You might be a redneck if someone asks you for an ID and you show him your buckle.
You might be a redneck if someone asks you for an ID and you show him your buckle.

Out West, the belt buckle’s significance reaches beyond its functionality of keeping your pants from sagging.

The buckle can proclaim the wearer’s name, initials or brand, boast of a significant achievement or reveal devotion to country or a calling. Some folks call the Western buckle the “cowboy calling card.”

To discerning Westerners, a buckle is the finishing touch—one could say the defining touch—to what they wear and who they are. Centrally located on the body, the buckle ties together all the other elements of the Western wardrobe. In Texas, the cowboy buckle is the nexus of couture.

Nineteenth-century cowboys often wore suspenders with their cotton duckin’s and wool California pants, which had fairly high waists. Even the “waist coveralls” first patented by Levi Strauss had back straps and buttons for suspenders. Otherwise, buckles were ornamental, as on the belts worn by the military, or strictly utilitarian. Not until belt loops first appeared on Levi’s dungarees in the mid-1920s, did belts and buckles find an audience with everyday Americans.

The first Western buckles are thought to have been adapted from gunbelts worn by heroes and villains alike on the silver screen to dazzle audiences. Tradition has it that Texas Rangers secured their holsters on wide leather belts that were, in turn, secured with buckles on narrow billets. Ranger belts then gave rise to the fancy three- and four-piece buckle sets that continue to be popular today.

Trophy buckles started out as a useful alternative to trophy cups awarded to winning rodeo cowboys. Several sources credit Robert Schaezlein with the first trophy buckles. He produced them for the championship events held at the San Francisco Cow Palace in the late 1920s.
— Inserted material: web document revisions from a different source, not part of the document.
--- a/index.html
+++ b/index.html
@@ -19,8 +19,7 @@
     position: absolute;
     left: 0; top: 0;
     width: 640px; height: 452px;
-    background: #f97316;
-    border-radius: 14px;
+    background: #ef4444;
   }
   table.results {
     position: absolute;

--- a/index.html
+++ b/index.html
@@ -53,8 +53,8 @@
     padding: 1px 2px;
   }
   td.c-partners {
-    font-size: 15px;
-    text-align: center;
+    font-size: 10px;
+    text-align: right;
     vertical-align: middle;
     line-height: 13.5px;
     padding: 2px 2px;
Swedish immigrant Edward H. Bohlin gets a lot of the credit for putting the luster on buckles. Bohlin cowboyed in Montana and Wyoming before taking up leathercrafting and saddlemaking. While moonlighting as a rope twirler in a vaudeville show, Bohlin met cowboy movie superstar Tom Mix in 1922 and began making saddles and belts for him. Bohlin’s silver accents and trim quickly became his—and Mix’s—signature look.

About the same time, other silversmiths were designing buckles with Western motifs, including Schaezlein in San Francisco and Sunset Trails in Los Angeles. Yet Bohlin became the most sought-after silver designer in Hollywood, and his original buckles remain highly collectible. His designs are still available on new buckles from the Bohlin Company in Dallas, Texas.

Some buckle designers are influenced by the early styles. Texas silversmith Clint Orms first got into making buckles as a way of preserving the designs of his forebears. David Dear, whose studio is in New Mexico, was first inspired by the buckles worn by Gene Autry and other cowboys in the 1935 Sci-Fi Western The Phantom Empire.

The value of silversmiths like Horst Schrader, Kit Carson and Lee Downey is underscored by the museum and art gallery exhibits and awards that recognize their efforts. Last year, the Lyons Wier Gallery in New York City included the work of 10 contemporary buckle makers in an exhibit featuring Pop Art cowboy paintings by Matt Straub, who was born in Cheyenne, Wyoming. The exhibit summed up the importance of Western contemporary buckle makers nicely: “The art of the buckle is one of the few bridges between the world of the cowboy, the art of the graphic designer, and the heritage of the European tradition of engraving, mastered by a select few silversmiths who are making award-winning, museum quality pieces.”

When shopping for a buckle, you’ll discover that handmade buckles are the most highly prized and high-priced buckles on the market. You can get a good-looking buckle for a lot less money, but you won’t get precious metals and stones, or the artistry that goes into a well-made buckle.

A belt buckle truly is a cinch to keep your pants up, yet it can say a lot more about who you are, or who you want to be, than you may realize. So buckle up with pride, and don’t forget that everybody will be checking out your calling card.